Yeah, so you might take a few whole breaths.
If your eyes were closed, open them.
If you choose, you can always listen with your eyes closed too.
So what does it mean to bring a true listening presence into our relationships?
You know, what happens when we try?
And maybe for those that were listening last week you resolved this week that you're going to listen more deeply with others.
or maybe at some other time in your life, you've done that on purpose. And, you know,
it's often not until we're intentional about it that we actually realize how difficult
listening really is. When we're with other people, we start finding that our own wants and
fears are right there. There's a kind of self-consciousness. And often we go on autopilot because of that
tension and we kind of lock into our regular patterns of either presenting and filling in the
silence or defending or in some way inserting ourselves rather than listening. And of course,
if there's any really strong charge, if we're feeling threatened or we have some craving
or desire or attachment, real uncomfortable, it's even harder to have a little bit. It's even harder to have a
listening presence. It's also difficult when we're listening to someone and they're talking about
something we don't understand. We tend to either drift or, and this is even more distancing,
we'll start making assumptions about what they're saying and not really deepen our attention
or even ask questions. A story for you, a Baptist pastor was presenting a children's sermon.
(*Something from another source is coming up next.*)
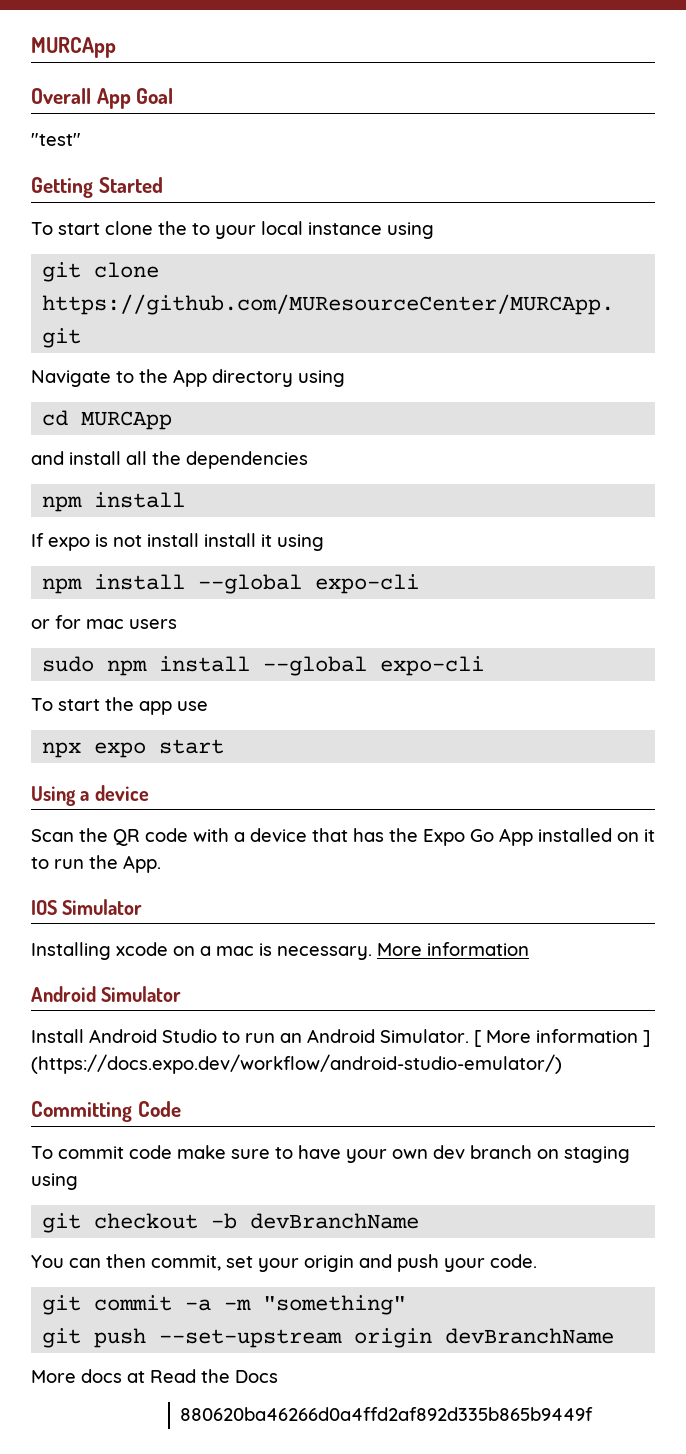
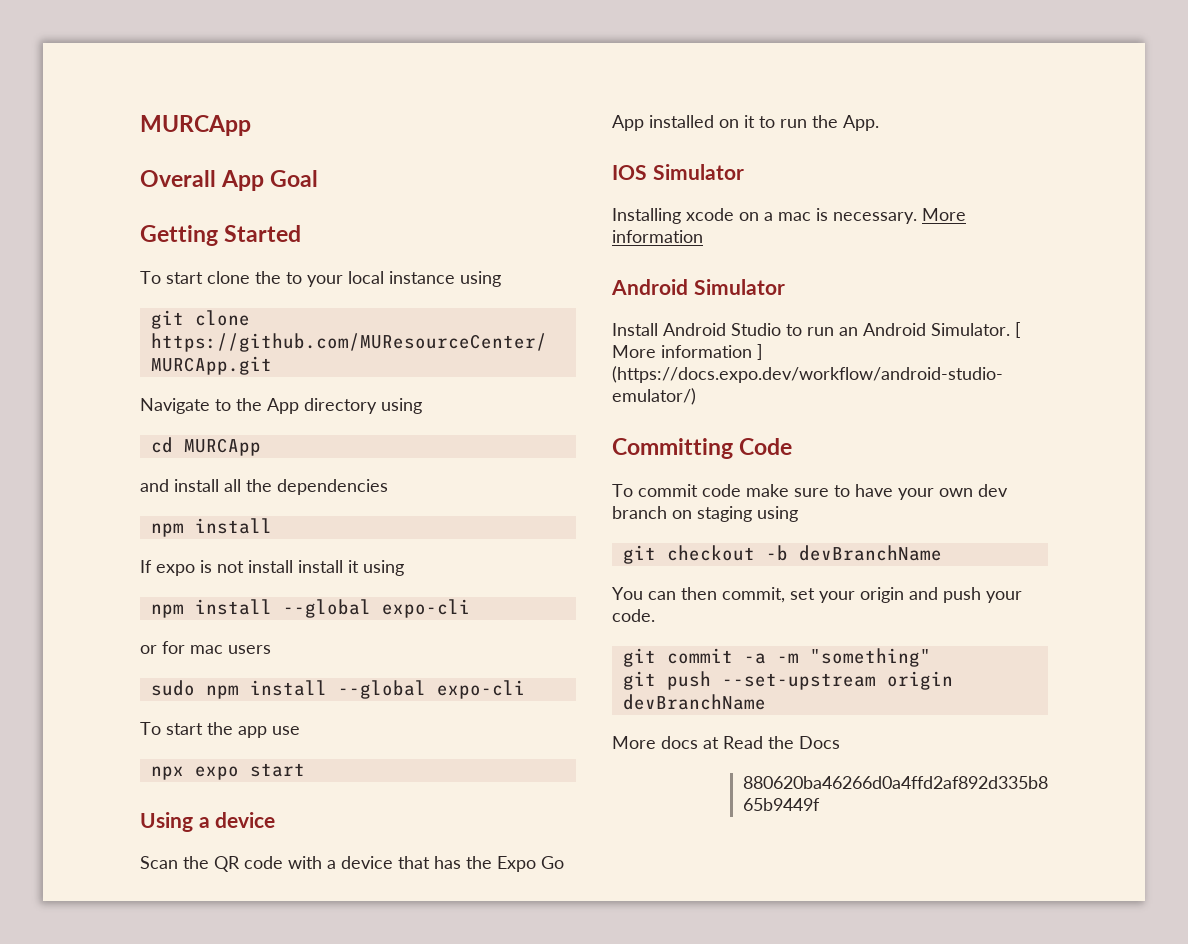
[31,133,81,146] // "test" -> (319, 178) none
And during the sermon, he asked the children if they knew what the resurrection was.
So one little boy raised his hand.
The pastor called on him and the little boy said,
I know that if you have a resurrection that lasts more than four hours,
you're supposed to call the doctor,
so assuming we know.
Okay, friends, so let's explore together now some of the most regular questions
and challenges that,
we all encounter. And I'm drawing these from questions. People, some were asked last week and
some I've received over time during our satsung, our Saturday gathering, some on Facebook.
So here are some of the questions. And one of the most basic is that I mean to listen,
but then I forget when I'm actually in the situation. So how do I remember to listen? And what I've found is that
Listening only becomes a habit if I'm intentional.
Like if I, on that day, am intending to listen to that person.
So, first of all, it matters underneath that, that I care, that I really know that
listening makes a difference, that my heart really wants to.
And then, so I just have to have it as a real central practice in my life.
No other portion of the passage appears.